CornishTeaTime · 12/02/2025 11:50

OR....will it be ok for another day in tje fridge? So defrosted Tuesday...ediable Thursday...2 days after???

I might be wrong but I always thought defrosted food had to be eaten by 24 hours?

CornishTeaTime · 12/02/2025 11:55

In the bin it goes 😳

OP posts:
Mmr224 · 12/02/2025 13:07

It will be fine for 2 days at least if frozen fresh and defrosted in fridge. I'd keep and eat tomorrow but throw if ntk eaten tomorrow. For myself, I might stretch to a 3rd day if I knew the provenance but would only keep one day if I hadn't made it myself. I am also cautious but have worked in a kitchen. At home I would go on smell and sight and I have often eaten hings past well by date or eat by date. I have also thrown out things in date because they linked or smelled wrong.

samarrange · 12/02/2025 15:32

It will be fine (oops! having seen OP's update: it would have been fine). We do this all the time.

The rules about not re-freezing thawed food are to stop people from imagining that they can leave defrosted food out at room temperature for a fortnight, then put it back in the freezer and reset the clock. But there is nothing about the act of freezing and defrosting it that makes anything bad happen at a bacterial level. What it does to the texture of some ingredients is a different story, but there is absolutely no reason why something that has been frozen and defrosted is any more "off" than something that has just sat in the fridge all that time.

Imagine this: You cook two lots of curry on Monday and put them in the fridge, intending to eat it on Friday when you have people round. On Tuesday you get a call saying someone's not coming and so you put one lot in the freezer. On Wednesday they say they're coming after all so you defrost it. On Thursday they change their mind again, so you write an AIBU thread about people who can't decide what they're doing 😂 and put the defrosted curry back in the freezer.
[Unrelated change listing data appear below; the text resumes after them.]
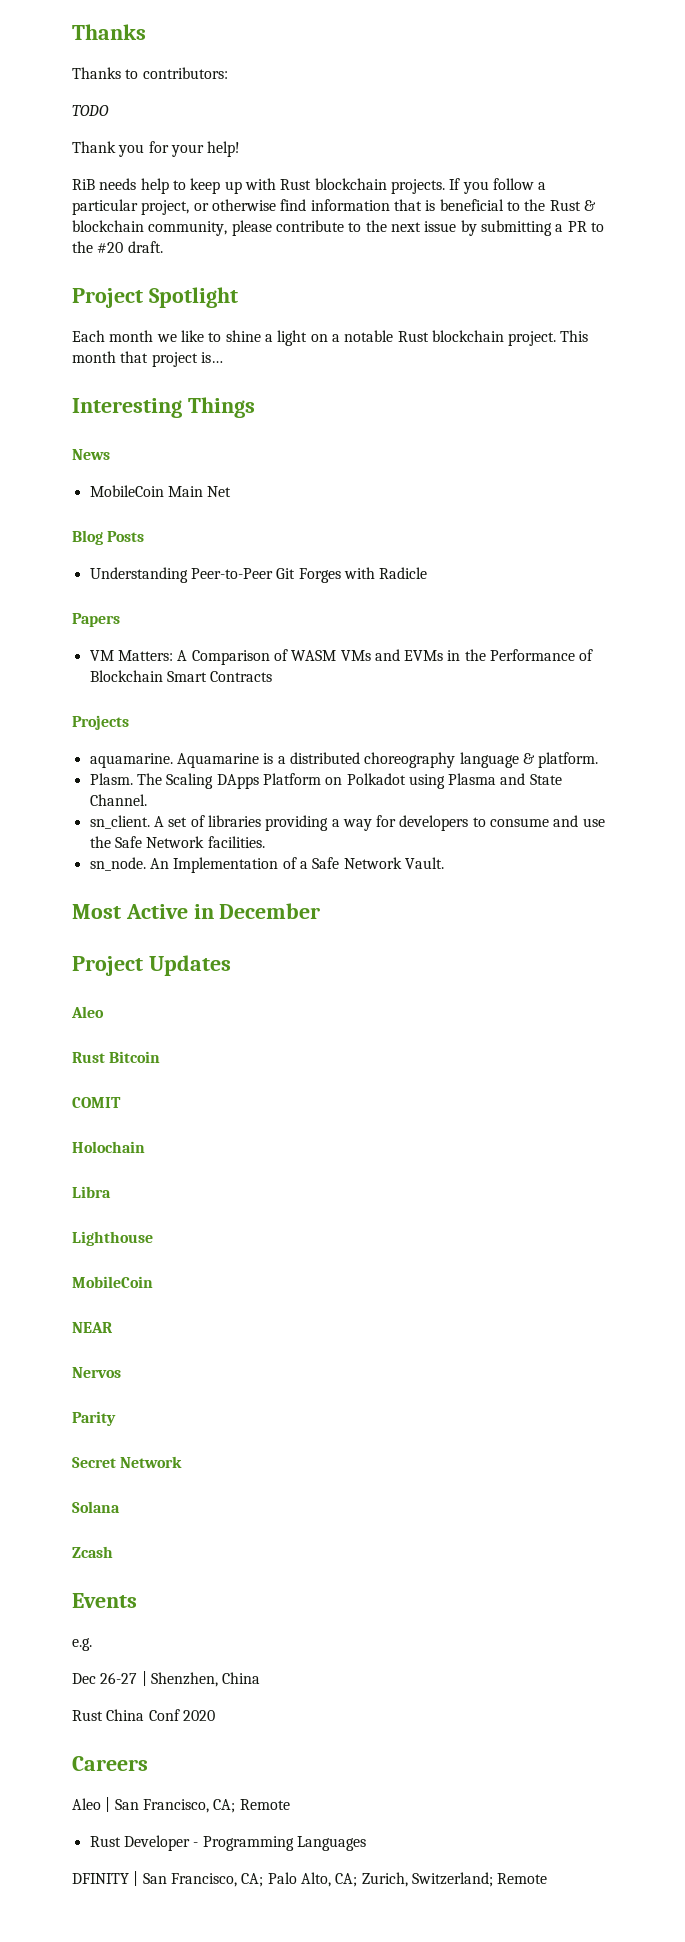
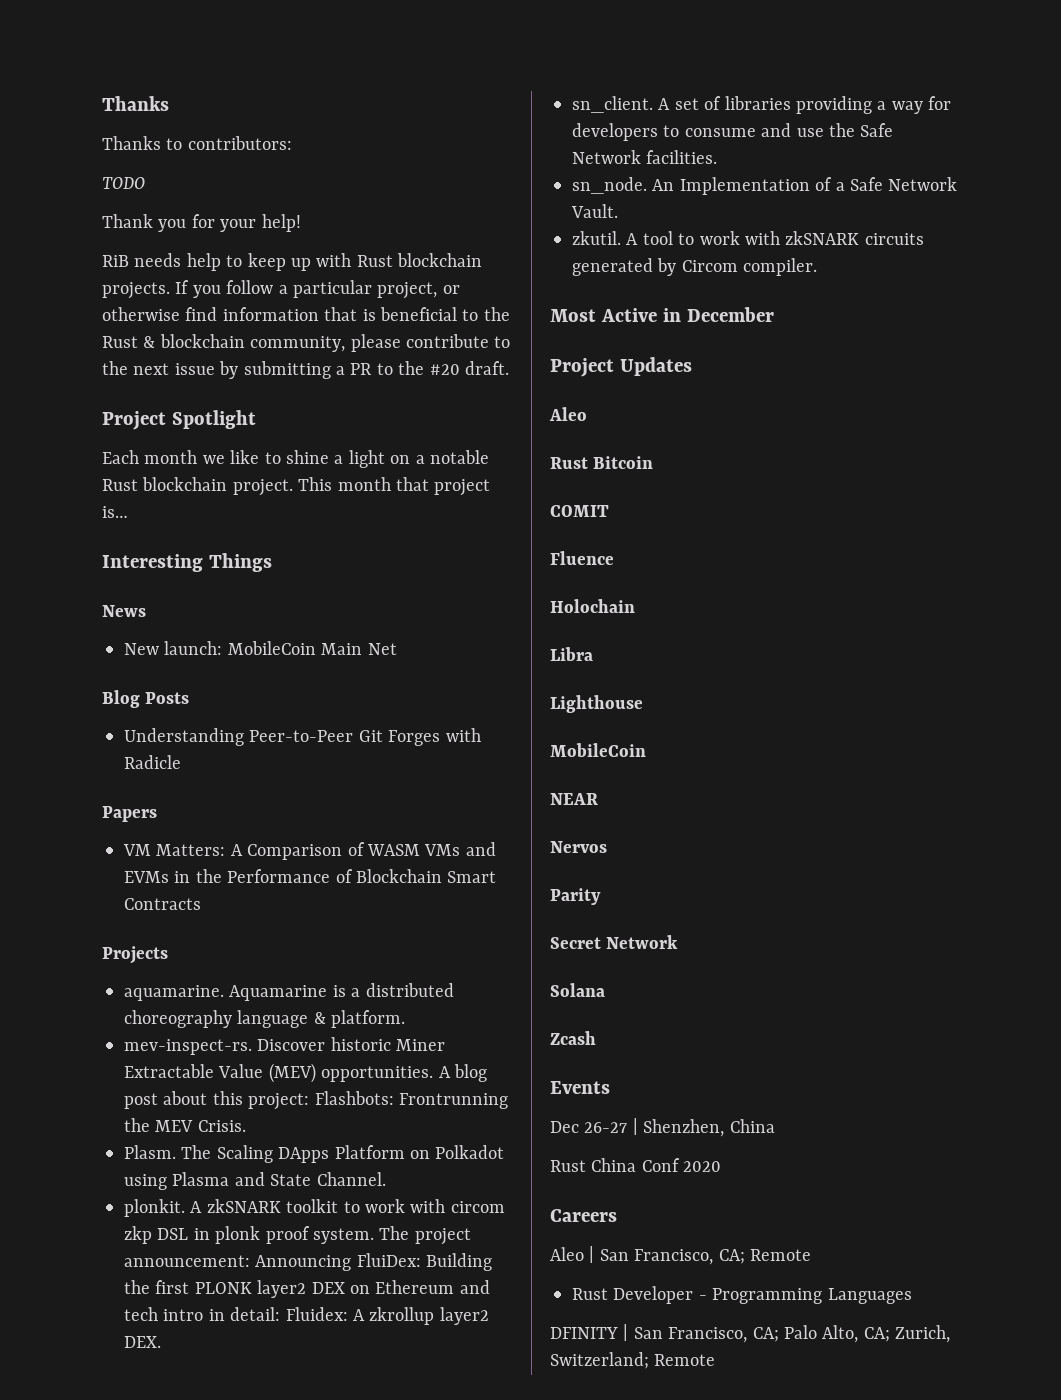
(110, 454) none -> [124,641,223,655] New launch:
(599, 760) none -> [124,1037,446,1055] [124,1063,487,1083] [124,1091,508,1110] [124,1118,246,1132] // mev-inspect-rs. Discover historic Miner Extractable Value (MEV) opportunities. A blog post about this project: Flashbots: Frontrunning the MEV Crisis.
(147, 800) none -> [124,1199,505,1217] [124,1226,471,1245] [124,1253,493,1271] [124,1280,490,1298] [124,1307,489,1325] [124,1336,161,1348] // plonkit. A zkSNARK toolkit to work with circom zkp DSL in plonk proof system. The project announcement: Announcing FluiDex: Building the first PLONK layer2 DEX on Ethereum and tech intro in detail: Fluidex: A zkrollup layer2 DEX.
(444, 863) none -> [572,231,924,245] [572,258,818,276] // zkutil. A tool to work with zkSNARK circuits generated by Circom compiler.
(121, 1102) none -> [550,551,614,565] // Fluence
[72,1638,92,1651] // e.g. -> (610, 1087) none

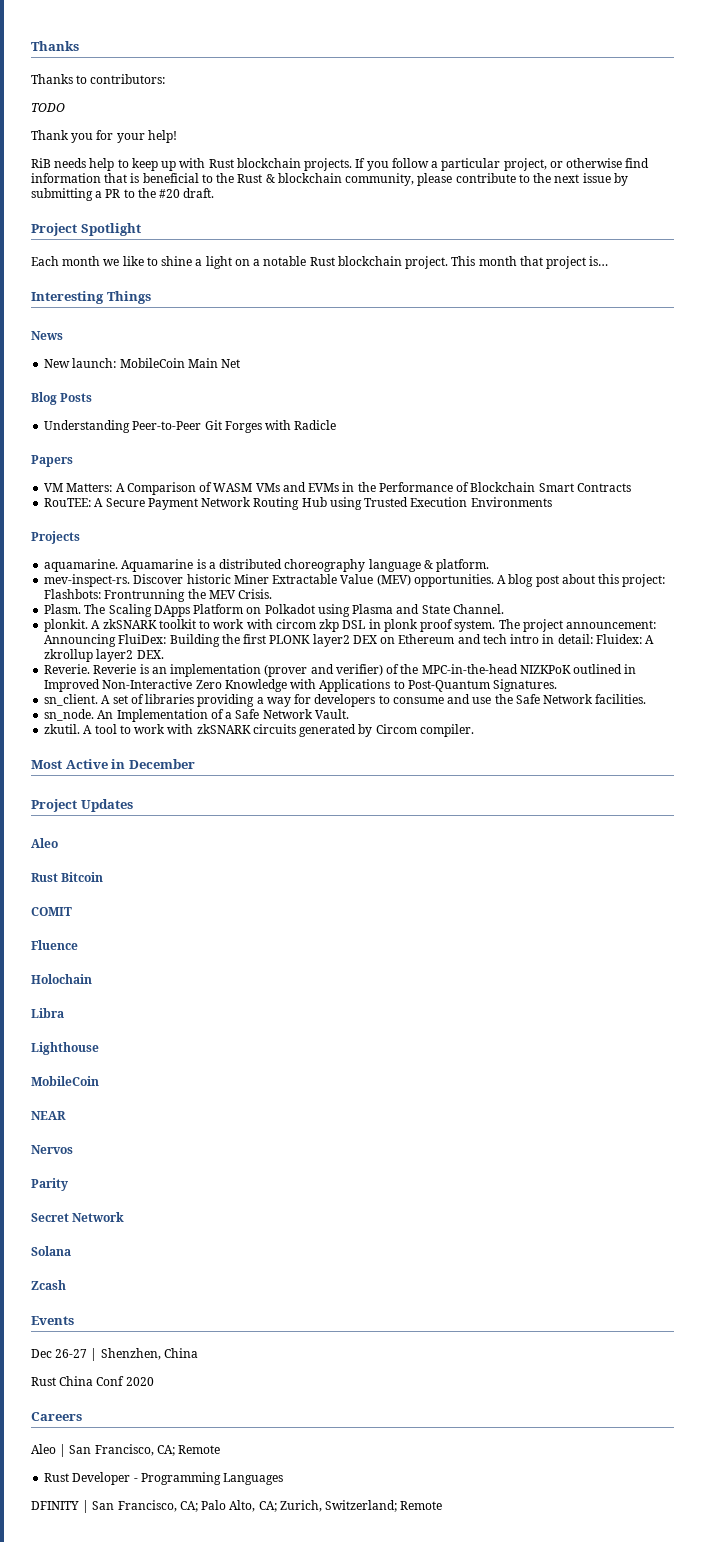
(201, 904) none -> [44,497,552,510] // RouTEE: A Secure Payment Network Routing Hub using Trusted Execution Environments
(161, 1342) none -> [44,664,637,677] [44,679,558,692] // Reverie. Reverie is an implementation (prover and verifier) of the MPC-in-the-head NIZKPoK outlined in Improved Non-Interactive Zero Knowledge with Applications to Post-Quantum Signatures.

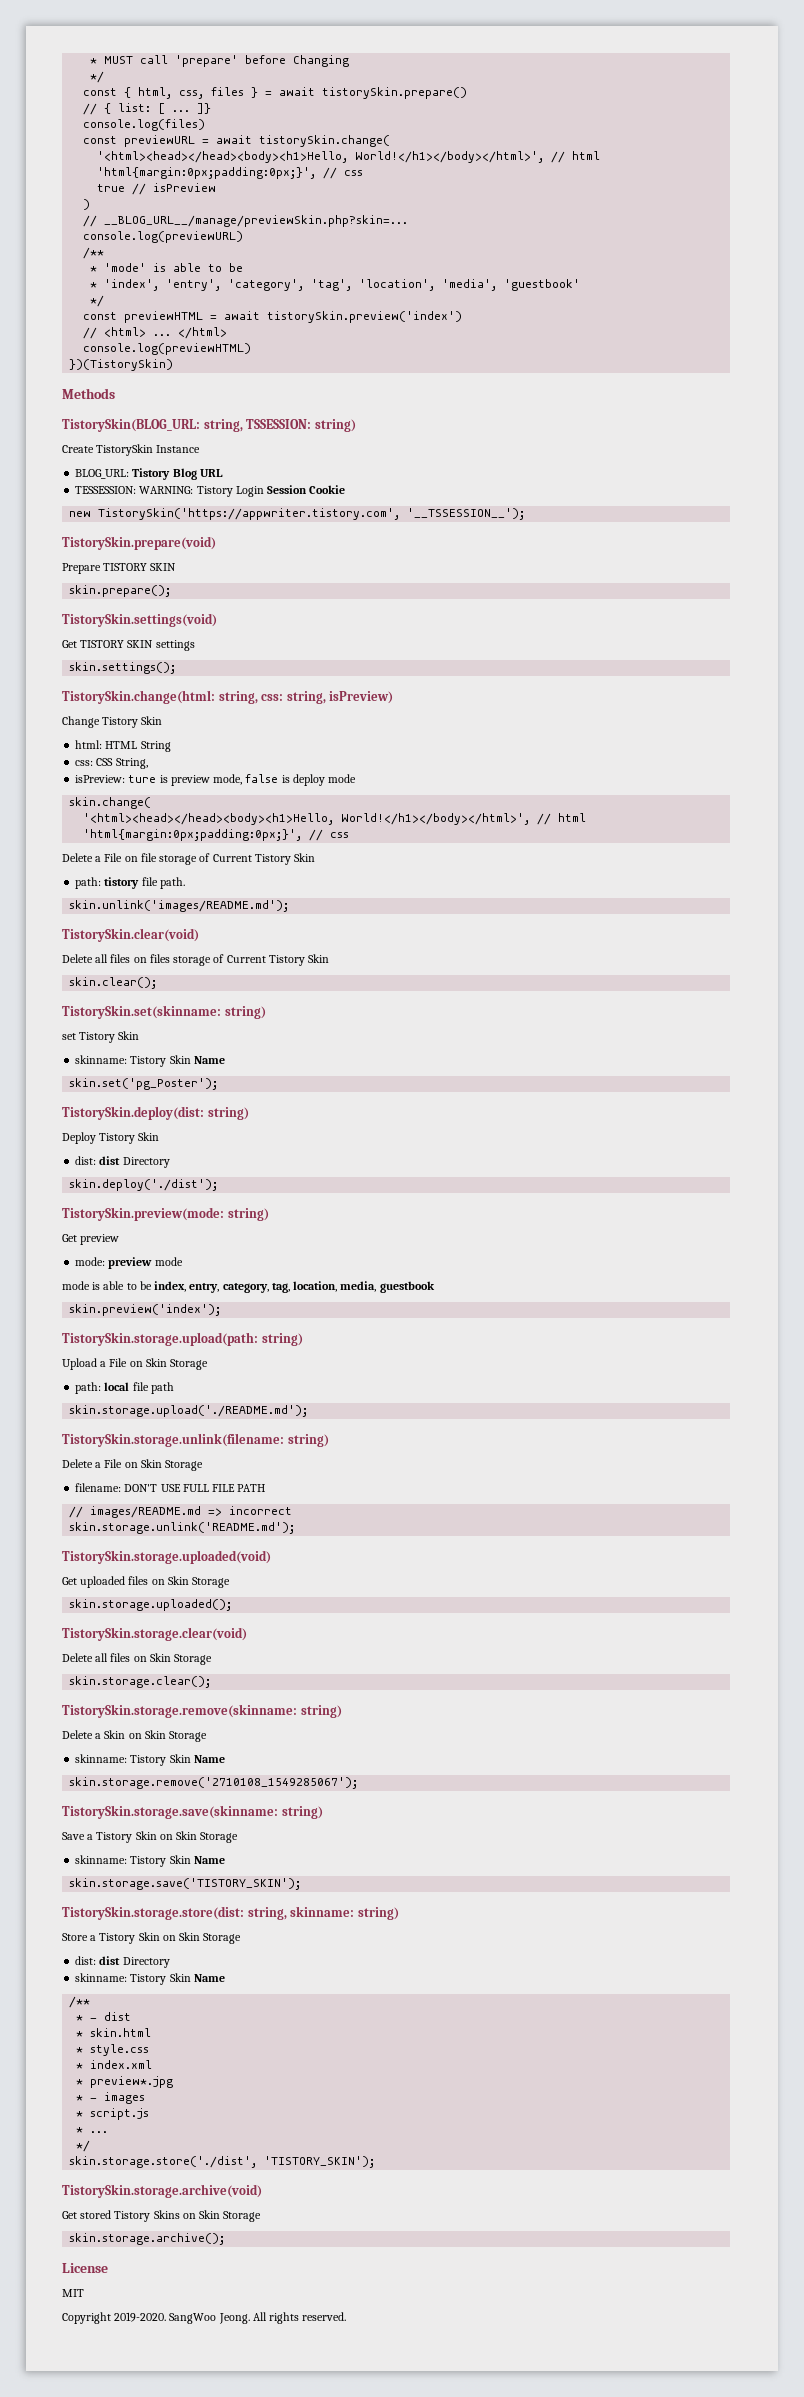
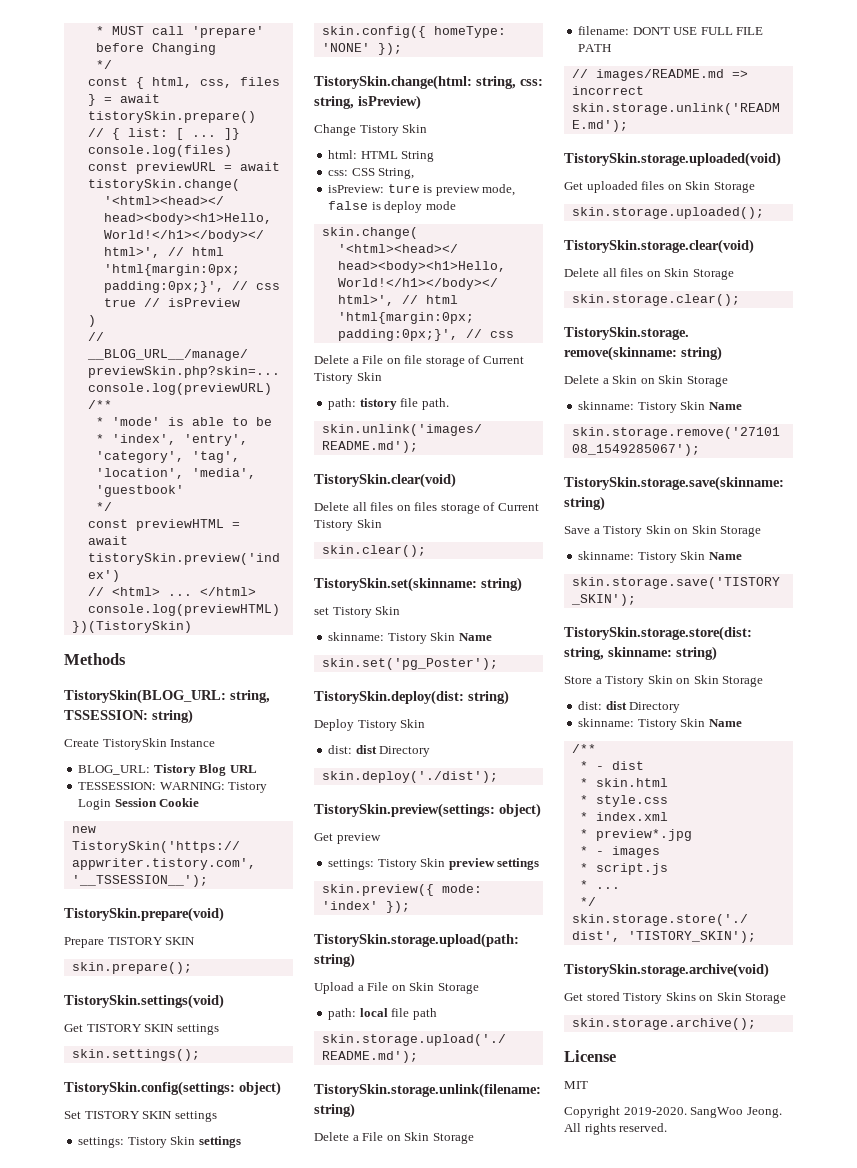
(177, 668) none -> [64,1081,281,1096] [64,1111,217,1122] [78,1136,241,1148] [321,26,506,38] [321,43,402,55] // TistorySkin.config(settings: object) // Set TISTORY SKIN settings // settings: Tistory Skin settings // skin.config({ homeType: 'NONE' });
[62,1207,269,1221] TistorySkin.preview(mode: string) -> [314,803,541,818] TistorySkin.preview(settings: object)
[75,1257,183,1269] [62,1281,435,1293] [69,1304,222,1316] mode: preview mode // mode is able to be index, entry, category, tag, location, media, guestbook // skin.preview('index'); -> [328,858,540,870] [321,884,482,896] [321,901,410,913] settings: Tistory Skin preview settings // skin.preview({ mode: 'index' });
By Friday, this curry has spent 2 days at 4°C and 2 days at -18°C. Meanwhile the one you eat has spent 4 days at 4°C and has twice the amount of bacteria (but still nothing that is remotely going to harm you).

(Of course, some people would not cook four days in advance, but my point is that time spent frozen is at least as good for keeping the food from going off as time spent in the fridge. Up to you what your personal tolerance for that is, but we regularly leave things like curries and stews for 4 or 5 days. If you started off with fresh ingredients and make sure it's thoroughly heated through, there really is no reason to worry. We all throw far too much food away "just in case", and then we go out and do actually dangerous stuff like driving cars.)